One Hundred Years of Solitude Memory and the Past Quotes

How we cite our quotes: (Chapter.Paragraph)

Quote #1

The world was so recent that many things lacked names, and in order to indicate them it was necessary to point. (1.1)

Macondo begins as a prelapsarian neo-Eden. It's as if the human memory slate has been completely wiped clean. ("Prelapsarian" means a time before the fall of mankind, as described in the Bible's Book of Genesis. You know, the whole eating the forbidden fruit situation.)

Quote #2

When his father told him about his alarm at having forgotten even the most impressive happenings of his childhood, Aureliano explained his method to him […] with an inked brush he marked everything with its name: table, chair, clock, door, wall, bed, pan. He went to the corral and marked the animals and plants: cow, goat, pig, hen, cassava, caladium, banana. Little by little, studying the infinite possibilities of a loss of memory, he realized that the day might come when things would be recognized by their inscriptions but that no one would remember their use. Then he was more explicit. The sign that he hung on the neck of the cow was an exemplary proof of the way in which the inhabitants of Macondo were prepared to fight against loss of memory: "This is the cow. She must be milked every morning so that she will produce milk, and the milk must be boiled in order to be mixed with coffee to make coffee and milk." Thus they went on living in a reality that was slipping away, momentarily captured by words, but which would escape irremediably when they forgot the values of the written letters. (3.14)

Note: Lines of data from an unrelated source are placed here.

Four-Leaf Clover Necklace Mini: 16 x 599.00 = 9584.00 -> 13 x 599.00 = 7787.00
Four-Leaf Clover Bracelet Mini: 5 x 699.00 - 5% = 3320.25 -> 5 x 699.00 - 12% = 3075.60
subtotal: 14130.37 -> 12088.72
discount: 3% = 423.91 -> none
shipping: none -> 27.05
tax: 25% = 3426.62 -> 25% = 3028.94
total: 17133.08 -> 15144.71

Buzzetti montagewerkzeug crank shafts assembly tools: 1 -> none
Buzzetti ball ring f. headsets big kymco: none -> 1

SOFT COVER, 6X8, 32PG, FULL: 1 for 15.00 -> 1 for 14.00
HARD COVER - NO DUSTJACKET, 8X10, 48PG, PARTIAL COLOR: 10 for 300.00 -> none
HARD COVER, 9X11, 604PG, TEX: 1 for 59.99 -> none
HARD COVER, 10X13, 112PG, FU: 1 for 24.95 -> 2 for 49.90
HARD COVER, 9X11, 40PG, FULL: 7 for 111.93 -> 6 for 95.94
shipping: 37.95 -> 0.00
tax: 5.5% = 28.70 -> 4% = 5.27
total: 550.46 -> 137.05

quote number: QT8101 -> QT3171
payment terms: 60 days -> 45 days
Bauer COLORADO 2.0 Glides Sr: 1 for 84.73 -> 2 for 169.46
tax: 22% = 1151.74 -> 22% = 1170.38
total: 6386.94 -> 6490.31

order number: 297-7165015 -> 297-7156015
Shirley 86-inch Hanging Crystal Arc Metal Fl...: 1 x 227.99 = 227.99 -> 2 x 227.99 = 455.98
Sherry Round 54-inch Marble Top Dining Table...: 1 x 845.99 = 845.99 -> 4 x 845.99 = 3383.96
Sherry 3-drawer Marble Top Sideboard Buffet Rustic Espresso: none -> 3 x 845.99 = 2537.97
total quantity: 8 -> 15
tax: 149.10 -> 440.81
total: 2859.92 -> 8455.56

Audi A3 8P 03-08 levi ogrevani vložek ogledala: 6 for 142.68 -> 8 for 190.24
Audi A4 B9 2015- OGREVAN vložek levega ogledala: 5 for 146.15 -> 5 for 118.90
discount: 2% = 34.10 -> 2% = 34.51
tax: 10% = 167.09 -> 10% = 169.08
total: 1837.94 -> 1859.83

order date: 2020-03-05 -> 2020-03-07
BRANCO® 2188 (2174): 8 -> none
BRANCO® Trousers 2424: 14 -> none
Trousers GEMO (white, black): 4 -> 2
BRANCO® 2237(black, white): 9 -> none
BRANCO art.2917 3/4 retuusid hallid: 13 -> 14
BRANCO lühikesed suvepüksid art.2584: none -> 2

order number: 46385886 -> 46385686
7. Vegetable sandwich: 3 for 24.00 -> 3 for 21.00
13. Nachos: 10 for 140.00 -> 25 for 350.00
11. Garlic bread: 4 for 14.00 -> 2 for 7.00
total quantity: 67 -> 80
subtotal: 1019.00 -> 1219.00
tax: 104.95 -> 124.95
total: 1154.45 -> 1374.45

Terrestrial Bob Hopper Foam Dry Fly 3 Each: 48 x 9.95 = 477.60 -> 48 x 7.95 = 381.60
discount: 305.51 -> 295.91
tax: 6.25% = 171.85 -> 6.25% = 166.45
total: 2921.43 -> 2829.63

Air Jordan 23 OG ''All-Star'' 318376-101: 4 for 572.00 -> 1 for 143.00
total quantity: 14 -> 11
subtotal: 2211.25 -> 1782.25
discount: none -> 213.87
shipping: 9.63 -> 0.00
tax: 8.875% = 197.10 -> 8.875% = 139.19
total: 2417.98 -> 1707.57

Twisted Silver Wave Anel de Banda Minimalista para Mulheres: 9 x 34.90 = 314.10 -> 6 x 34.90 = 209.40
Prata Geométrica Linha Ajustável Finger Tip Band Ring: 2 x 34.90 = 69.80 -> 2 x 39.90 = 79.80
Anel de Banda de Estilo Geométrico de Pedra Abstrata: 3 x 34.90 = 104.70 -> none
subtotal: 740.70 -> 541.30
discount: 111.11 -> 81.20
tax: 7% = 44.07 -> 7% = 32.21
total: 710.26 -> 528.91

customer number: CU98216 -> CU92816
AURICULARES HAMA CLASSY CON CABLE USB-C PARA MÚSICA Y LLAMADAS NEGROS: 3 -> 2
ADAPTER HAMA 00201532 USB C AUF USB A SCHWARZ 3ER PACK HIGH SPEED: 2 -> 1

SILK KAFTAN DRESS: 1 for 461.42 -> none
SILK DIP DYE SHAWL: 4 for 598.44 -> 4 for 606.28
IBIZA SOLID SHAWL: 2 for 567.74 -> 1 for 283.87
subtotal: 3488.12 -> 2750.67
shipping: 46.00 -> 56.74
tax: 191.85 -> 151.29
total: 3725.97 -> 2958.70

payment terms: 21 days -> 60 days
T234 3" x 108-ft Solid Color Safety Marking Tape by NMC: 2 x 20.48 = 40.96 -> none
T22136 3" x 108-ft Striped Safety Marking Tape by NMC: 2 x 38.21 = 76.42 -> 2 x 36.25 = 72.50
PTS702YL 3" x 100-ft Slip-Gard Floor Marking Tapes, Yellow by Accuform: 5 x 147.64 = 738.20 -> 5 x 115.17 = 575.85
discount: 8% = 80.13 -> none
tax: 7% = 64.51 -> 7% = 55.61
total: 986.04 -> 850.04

This is a very disturbing inversion of the way Macondo is at the beginning of the novel, when things have no names and have to be pointed at. Then, the state of namelessness was filled with hope, newness, and optimism. Now it's just a horror. What do these two nameless situations say about each other?

Quote #3

When the war was over, while Colonel Aureliano Buendía was sneaking about through the narrow trails of permanent subversion, General Moncada was named magistrate of Macondo. He wore civilian clothes, replaced the soldiers with unarmed policemen, enforced the amnesty laws, and helped a few families of Liberals who had been killed in the war. He succeeded in having Macondo raised to the status of a municipality and he was therefore its first mayor, and he created an atmosphere of confidence that made people think of the war as an absurd nightmare of the past. (8.8)

In One Hundred Years of Solitude, we frequently see memory and history given the status of fiction, and vice versa (i.e. legend and myth given the status of fact). Is this tendency being used by the state as propaganda here? Is this how horrible things are psychologically processed in Macondo?